Always determined to find a better way, David Whitfield has won several CleanTech and Green Globe Awards for his innovation and contributions to clean energy. His newest company, Geepers, is yet another groundbreaking initiative that hopes to make navigation easier by creating a new digital address system.
How do you take your coffee?
Rarely. There’s enough going on without coffee!
Do you have a favourite quote?
My favourite quote is definitely Thomas Edison – ‘If there’s a way to do it better, find it’. Most start-up ideas are that in itself, they’re finding a better way to do something. It describes what we do in innovation.
How did you originally develop the concept for an electronic address book?
I was sitting in a factory car in China and the driver refused to move until he programmed his GPS. So he was on the phone to the next driver, yelling at each other, arguing with one another, and I was sitting in the back thinking there’s got to be a better way to do this. And Geepers was born!
How did you transition from the great idea to the app? What was involved in the process?
Basically we put the idea together, documented the idea, went round the three F’s (family, friends and fools), raised enough money to start the process and the idea grew. When we raised $265,000 and had subscribers in four days we knew we were onto a good thing. Eighteen months on and we’ve just launched it to the market. There are a lot of things to work around but I’ve learnt how to deal with it a bit better now and stress a bit less. You need to be able to step back and listen to what’s being said to change or tweak the direction based on what you’ve been told.
What was your biggest oversight with Geepers?
Our initial development probably wasn’t supervised close enough. We included a mapping platform and built it into our program before we realised it wasn’t available in China, which is one of our core markets. Simple little things like that. It’s the biggest mapping program in the western world, but it’s never going to work in China. Sometimes you make assumptions when you should never make assumptions. You never stop making mistakes either, so don’t beat yourself up about them, you learn from them.
Have you ever had a mentor who helped you get to where you are today? What did they teach you?

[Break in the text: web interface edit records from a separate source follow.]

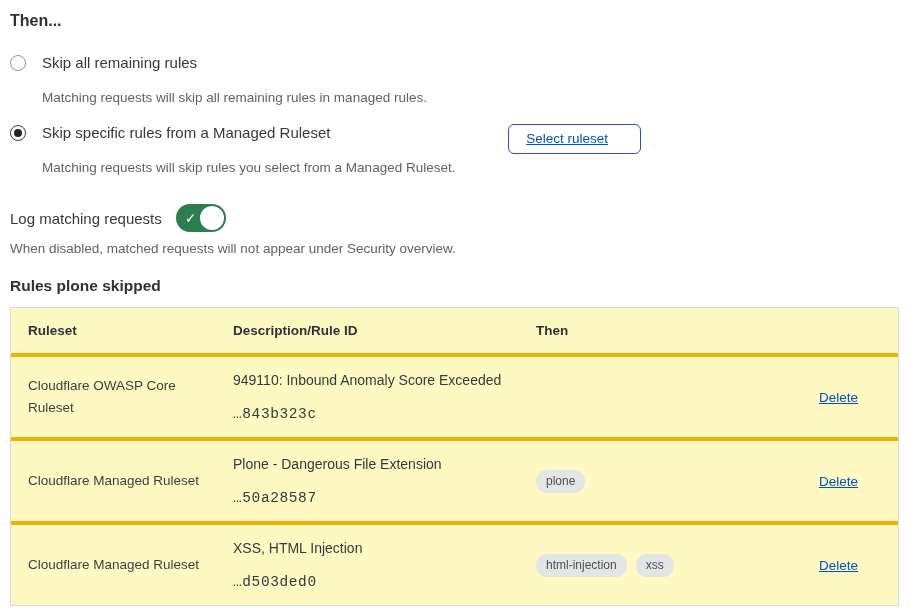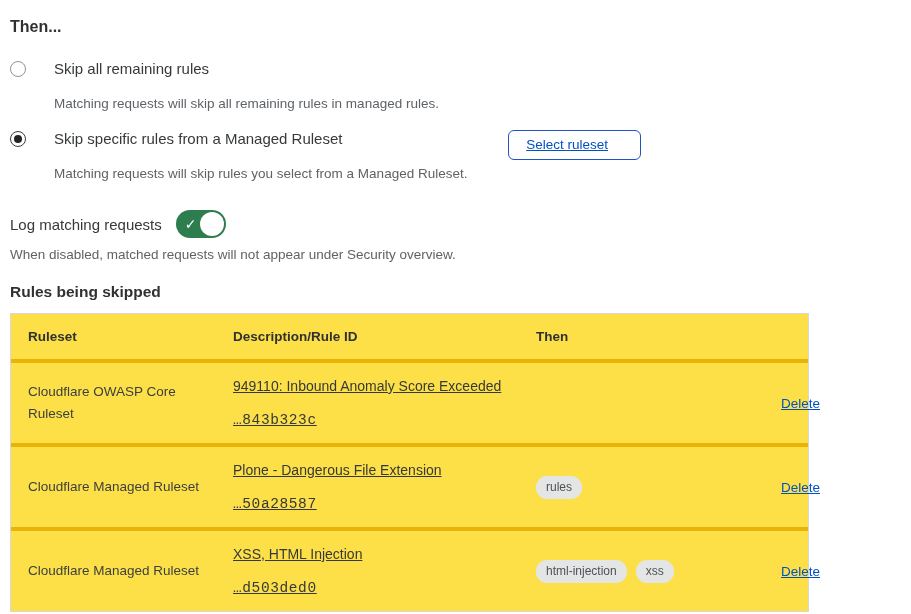--- a/index.html
+++ b/index.html
@@ -17,7 +17,7 @@
     font-size: 16px;
     font-weight: 700;
     color: #313131;
-    margin: 8px 0 22px 0;
+    margin: 2px 0 22px 0;
   }
   .option-row {
     display: flex;

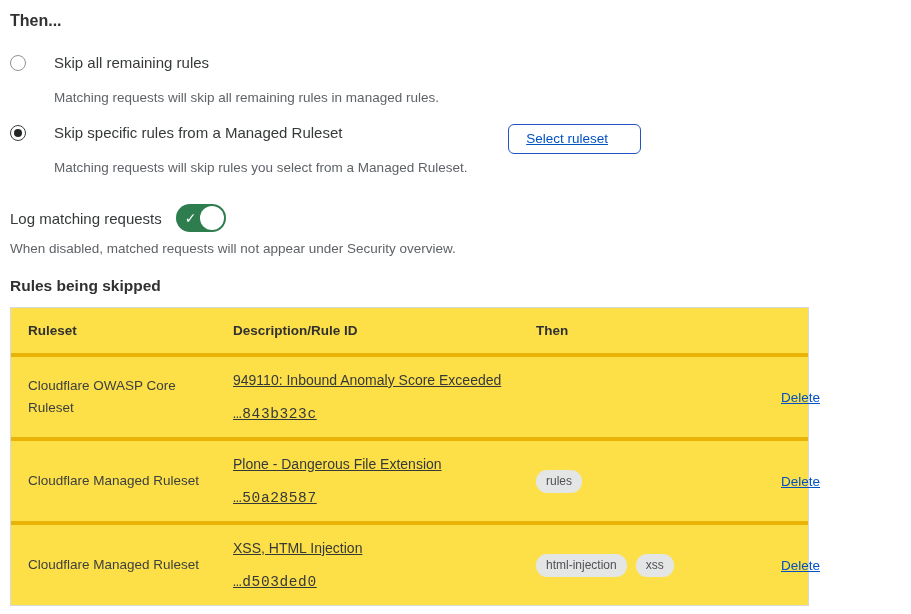--- a/index.html
+++ b/index.html
@@ -23,7 +23,6 @@
     display: flex;
     align-items: flex-start;
     margin-bottom: 14px;
-    gap: 12px;
   }
   .radio {
     width: 16px;

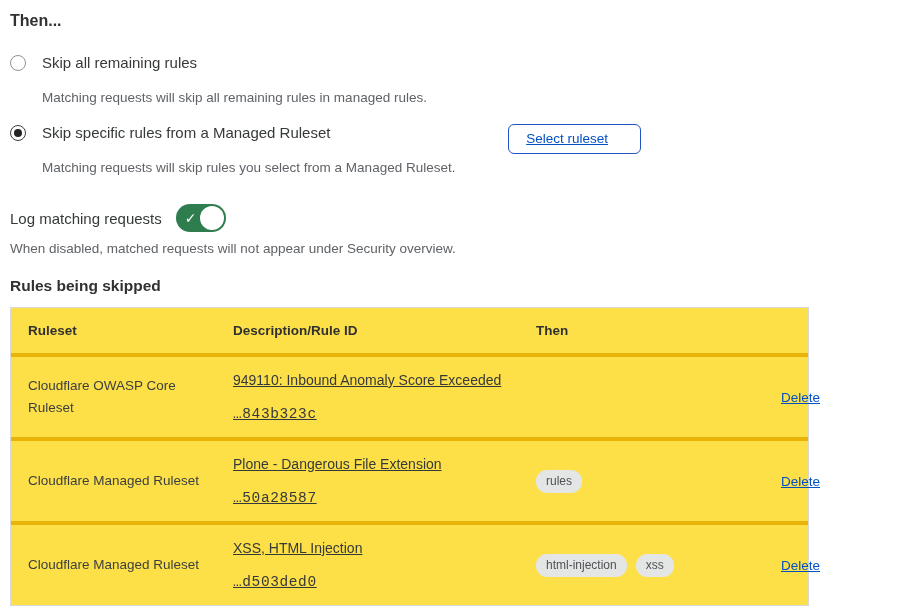--- a/index.html
+++ b/index.html
@@ -198,7 +198,7 @@
   </div>
   <div class="log-desc">When disabled, matched requests will not appear under Security overview.</div>
 
-  <div class="table-heading">Rules being skipped</div>
+  <div class="table-heading">Rules plone skipped</div>
 
   <div class="rules-table">
     <div class="tr thead">

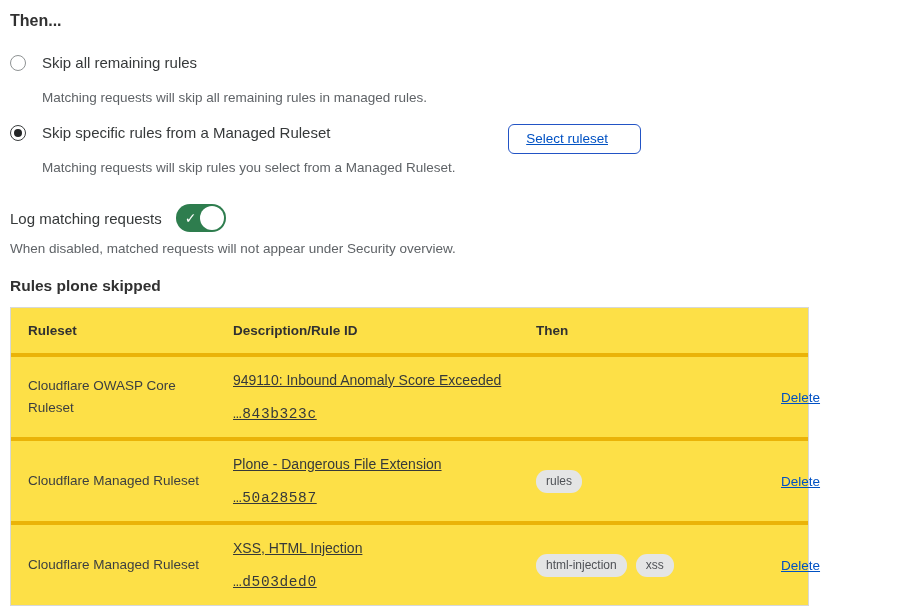--- a/index.html
+++ b/index.html
@@ -103,9 +103,9 @@
     margin-bottom: 12px;
   }
   .rules-table {
-    width: 799px;
+    width: 889px;
     border: 1px solid #d6d8d9;
-    background: #fde047;
+    background: #fef9c3;
   }
   .tr {
     display: grid;

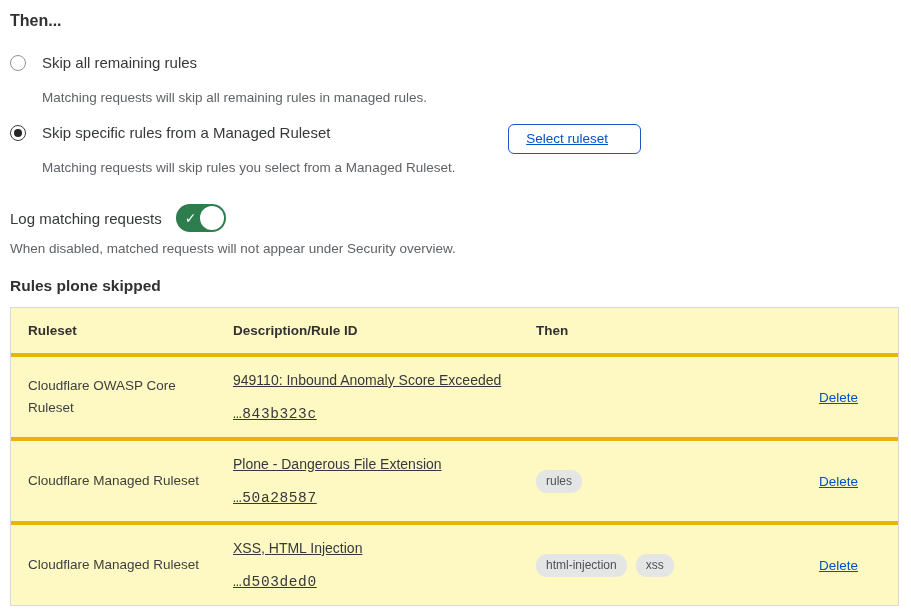--- a/index.html
+++ b/index.html
@@ -135,7 +135,6 @@
     align-items: flex-start;
     justify-content: center;
     gap: 17px;
-    text-decoration: underline;
   }
   .desc-line { font-size: 14px; color: #36393a; line-height: 17px; }
   .rule-id {

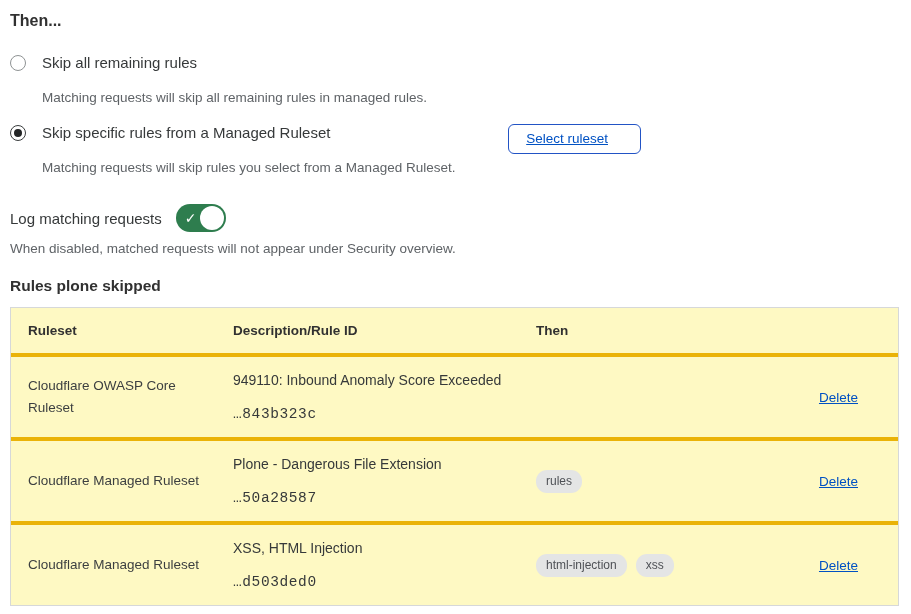--- a/index.html
+++ b/index.html
@@ -226,7 +226,7 @@
         <div class="rule-id">…50a28587</div>
       </div>
       <div class="td td-tags">
-        <span class="tag-pill">rules</span>
+        <span class="tag-pill">plone</span>
       </div>
       <div class="td td-action">
         <a class="delete-link">Delete</a>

I don’t believe you can ever build a start-up alone. Particularly as a young person, and probably even more particularly as a young woman. You’ve always got to have that support and structure around you, people to bounce ideas off, but again you’ve got to make sure you have mentors who understand the start-up process. A good mentor in a start-up environment is one that, even if they don’t fully understand what you’re doing, they give you positive advice even if it might not be what you want to hear, but it will help you move forward.
What advice would you give to other women and men looking to create their own start up companies?
Go for it! You might need to change things because you are listening to what’s being said but don’t ever stop just because someone says you can’t do it. Pivot when you hit a roadwork, but you’ve got to have faith in your vision. That’s probably the hardest decision you make as an innovator, whether to push ahead or listen and change directions. That’s when you talk to a mentor, or three or four mentors!
WORDS BY Lauren Piggott. You can sign up to Geepers online here. If you want to get ahead in your career like David, sign up for our personal mentoring program here for access to our supportive network.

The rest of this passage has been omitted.